[DATASET ENTRIES Boundary: Start]

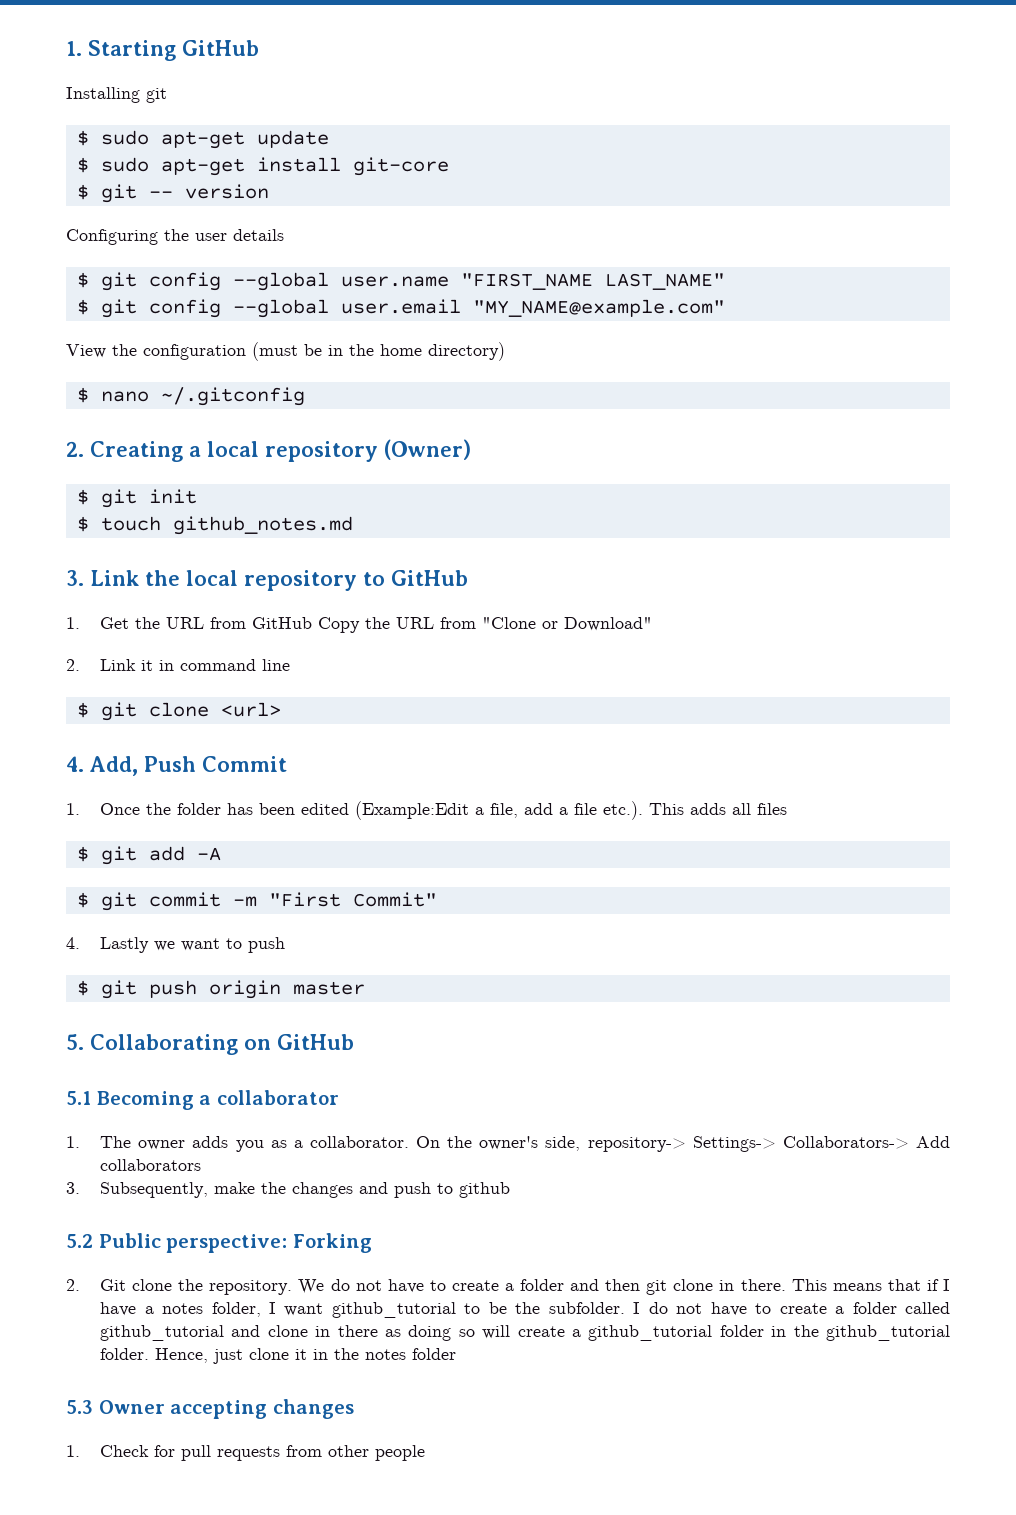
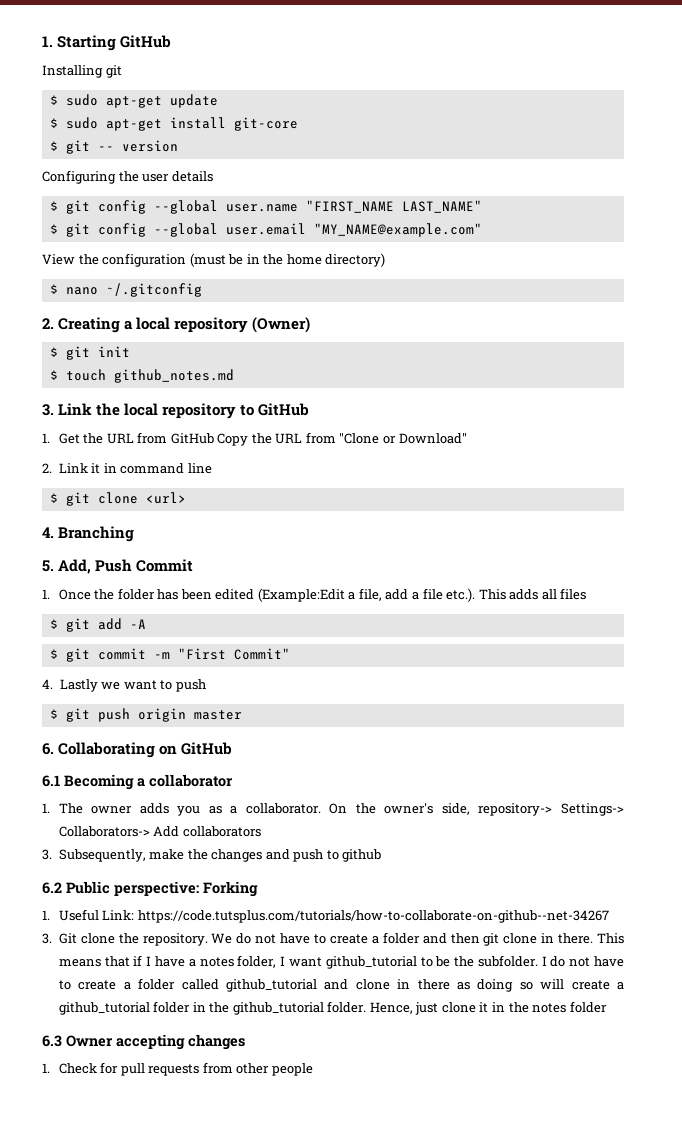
(84, 764) none -> [58,526,135,542] [42,560,54,572] Branching // 5.
[66,1034,84,1050] 5. -> [42,743,54,755] 6.
[66,1091,91,1105] 5.1 -> [42,775,60,787] 6.1
[66,1234,93,1248] 5.2 -> [42,882,62,894] 6.2
[66,1279,80,1291] 2. -> [42,909,609,923] [42,933,52,944] 1. Useful Link: https://code.tutsplus.com/tutorials/how-to-collaborate-on-github--net-34267 // 3.
[66,1400,93,1414] 5.3 -> [42,1035,62,1047] 6.3

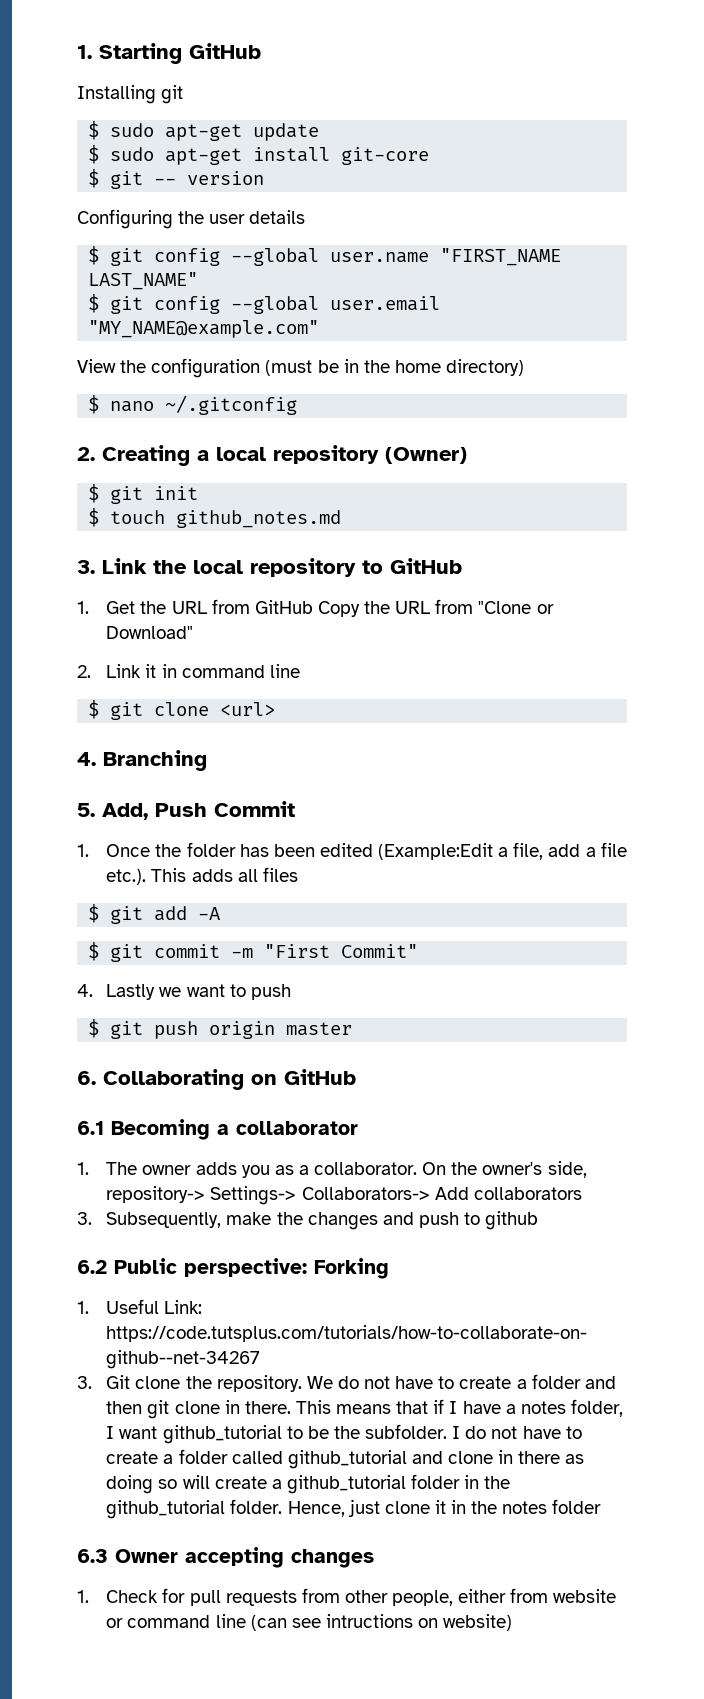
[271,1063,313,1076] people -> [392,1588,617,1606] [106,1614,513,1631] people, either from website or command line (can see intructions on website)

[DATASET ENTRIES Boundary: End]

→ **WHAT TO PRODUCE**:
Each line from the one with "[66,1234,93,1248] 5.2 -> [42,882,62,894] 6.2" through the final line of the records must be copied exactly, with no pictures and no additional lines.

→ **WRITTEN SOLUTION**:
[66,1234,93,1248] 5.2 -> [42,882,62,894] 6.2
[66,1279,80,1291] 2. -> [42,909,609,923] [42,933,52,944] 1. Useful Link: https://code.tutsplus.com/tutorials/how-to-collaborate-on-github--net-34267 // 3.
[66,1400,93,1414] 5.3 -> [42,1035,62,1047] 6.3

[271,1063,313,1076] people -> [392,1588,617,1606] [106,1614,513,1631] people, either from website or command line (can see intructions on website)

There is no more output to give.